Our fourth week of arts camp came to a close Friday, and found me limping -- figuratively speaking. I am worn out and weary as we round the corner on week five, and I've been trying to find some small ways to replenish my energy reserves this weekend. Listening to Elgar, watching a brief but refreshing rain, reading...they've all helped.
I was looking through my drawing folder (a little portfolio I began to keep a year or so ago when I was sketching more) looking for a scrap of artwork I might build on to make my Daddy's 80th birthday card, when I came upon a poem I'd written and forgot about. Bits and pieces of poems are tucked all over my drawing folder because I find that sketching frees me up to poem and vice versa -- the two activities are clearly connected, and doing one often inspires me to spend time doing the other. This poem captured my imagination today not only because it reminded me of the year I spent more time drawing, and what I learned through "re-learning" how to draw, but because it's what I wish I could tell some of the older kids in our arts camp. I've been amazed at how differently younger and slightly older children approach drawing. There really is a certain age -- it's probably different for each kid -- where self-consciousness and worry about doing art "right" works its way into the minds of most children. They become cautious with the pencil or predictable in what they draw, sticking to one thing they think they know how to do well.
Here's what I wish I could tell kids -- and the grown-ups who tend to freeze up when faced with a blank page. I think one of the enemy's great lies to people of all ages is to get them to doubt that they can draw, write, paint, poem, dance, sing, or that if they try, it will be stupid or a failure or wrong or not as good as the next person's. I'm not saying that there isn't an inner critic in all of us that recognizes the difference between what we envision in our minds and what we're actually able to do, but I am saying how sad it is that we can be so crippled by the notion that we can't do it that we don't even try, don't even start. And we miss out then on one of the wondrous gifts God has given us, the gift of creativity. That's why it's such a noxious lie of the enemy.

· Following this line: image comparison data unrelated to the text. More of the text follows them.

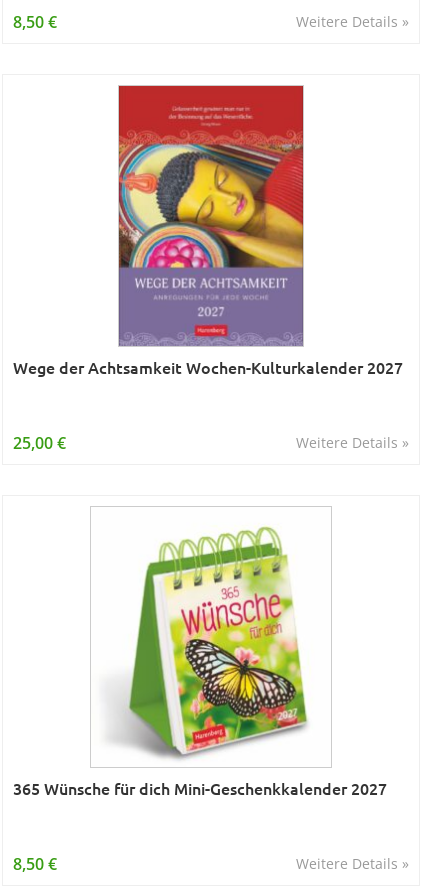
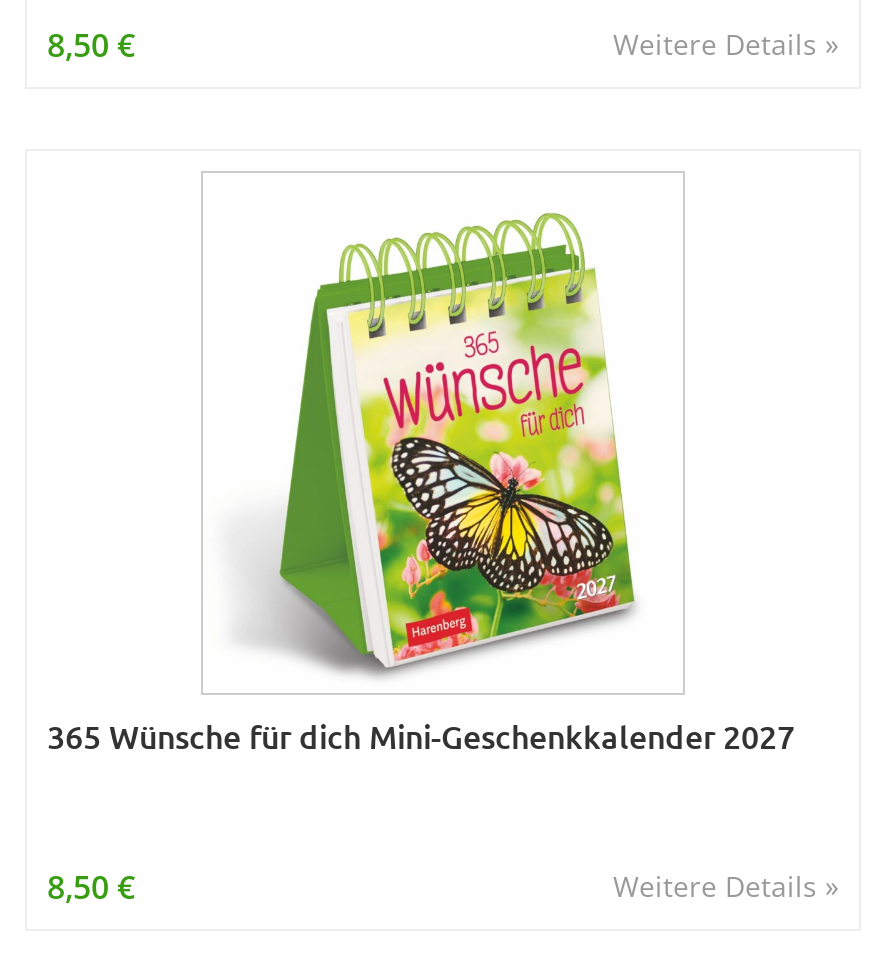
[13,85,409,454] [image] | Wege der Achtsamkeit Wochen-Kulturkalender 2027 | Weitere Details » | 25,00 € -> none

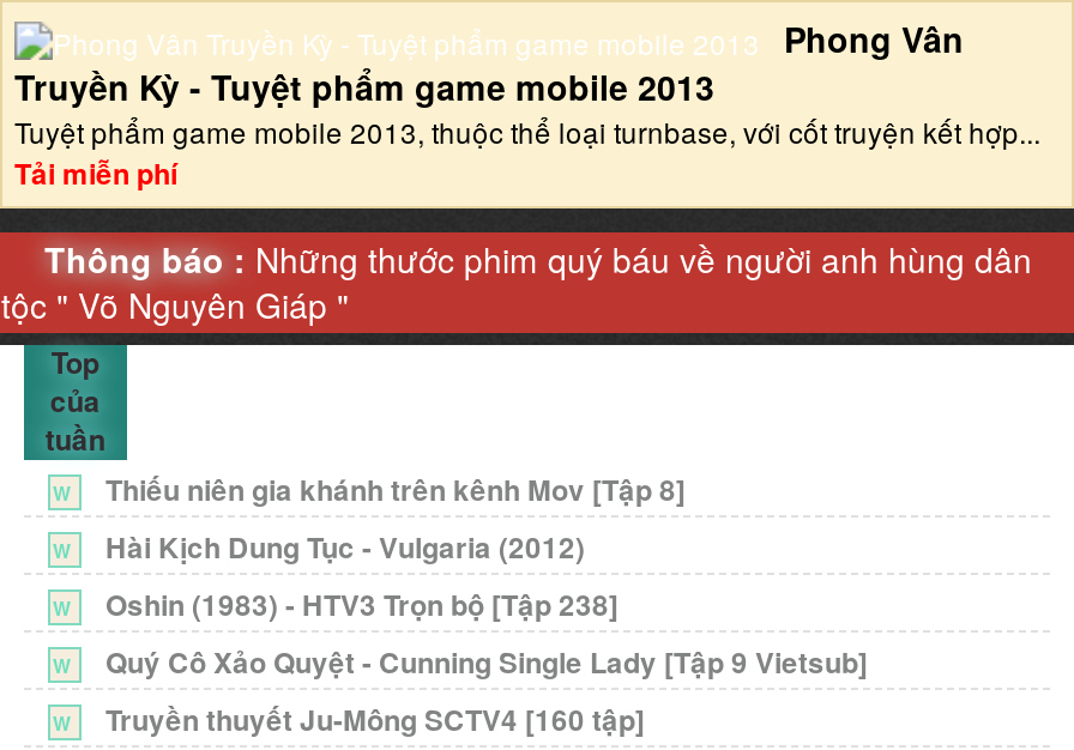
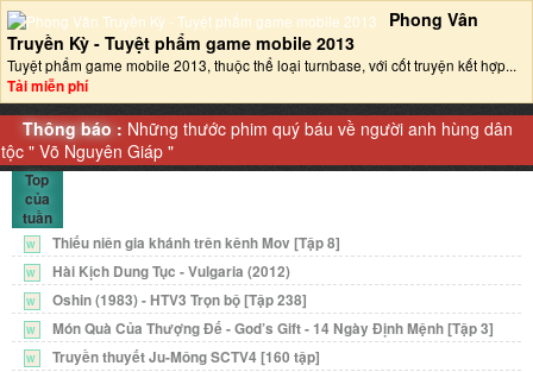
[105,641,868,682] Quý Cô Xảo Quyệt - Cunning Single Lady [Tập 9 Vietsub] -> [52,318,494,338] Món Quà Của Thượng Đế - God’s Gift - 14 Ngày Định Mệnh [Tập 3]

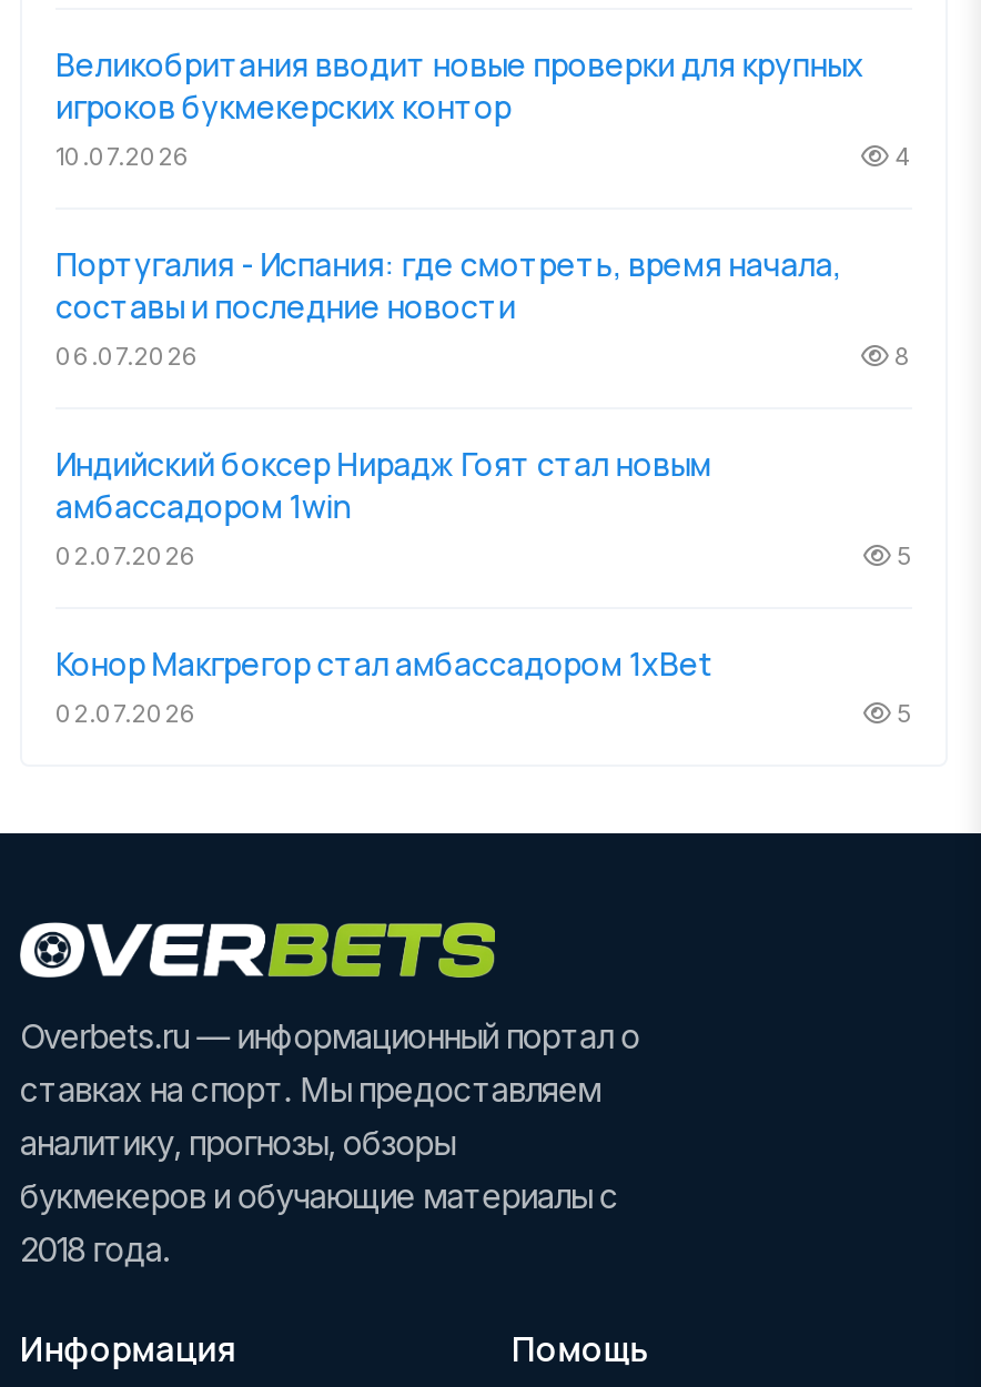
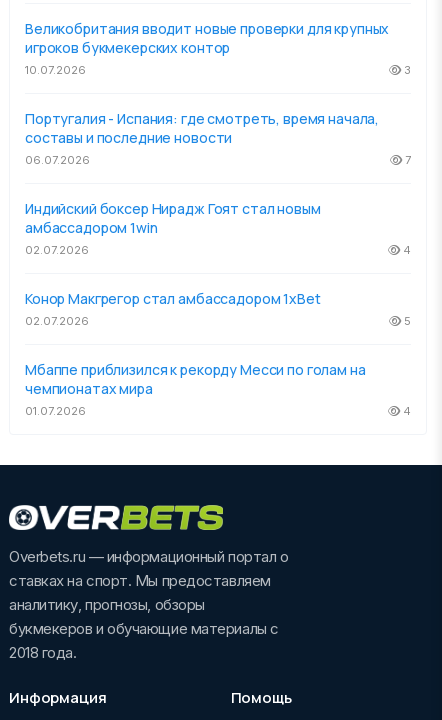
[888,142,912,173] 4 -> [401,63,411,77] 3
[888,341,912,372] 8 -> [402,153,411,167] 7
[890,541,912,572] 5 -> [400,243,411,257] 4
none -> [25,360,411,418] Мбаппе приблизился к рекорду Месси по голам на | чемпионатах мира | 01.07.2026 | 4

He tells us we're not creative, or he gets us to limit the idea of creativity (the person who can draw is creative, but I can only knit or cook, and that's not creative) when the reality is, we are made in the image of a boisterously, wonderfully creative God. And he has given each one of us creative gifts to explore, enjoy, and use for his glory.
Sketching
Don't freeze, flow.
Let your hand go.
Unclench your fingers
and your fears
and follow the lines.
Don't worry if
your eyes move more
quickly than your
skill can keep pace with.
Shade, center, curve,
back up, move again,
pause, re-look,
re-think, re-dream,
and start again.
For today, banish erasers
from your thoughts.
If the line won't work
where it stands,
leave it till you can
decide how to work
it back into
this newly imagined
world.
Incorporate
it all, every mistake,
lines thin and tall
and squat and wide
and all
the shaky lines
you try to hide.
Don't freeze, flow.
Look. Look! Love.
And let you hand go.
~EMP (4/11)
2 comments:
Really liked the post and really REALLY liked the poem. I have definitely felt my own inhibitions in the realm of drawing/art. With writing I will be brave, but anything else "creative" not so much, b/c the ending product is so NOT what is in my brain. Yet I've seen my first graders (some of them--even by six some are constrained) creating with no self-consciousness and only joy, and wish we all could get back to that place. Thanks!
Edna, so glad it resonated! I too have marveled over the freedom young children have when they create. Oh, to have that bravery and abandon again!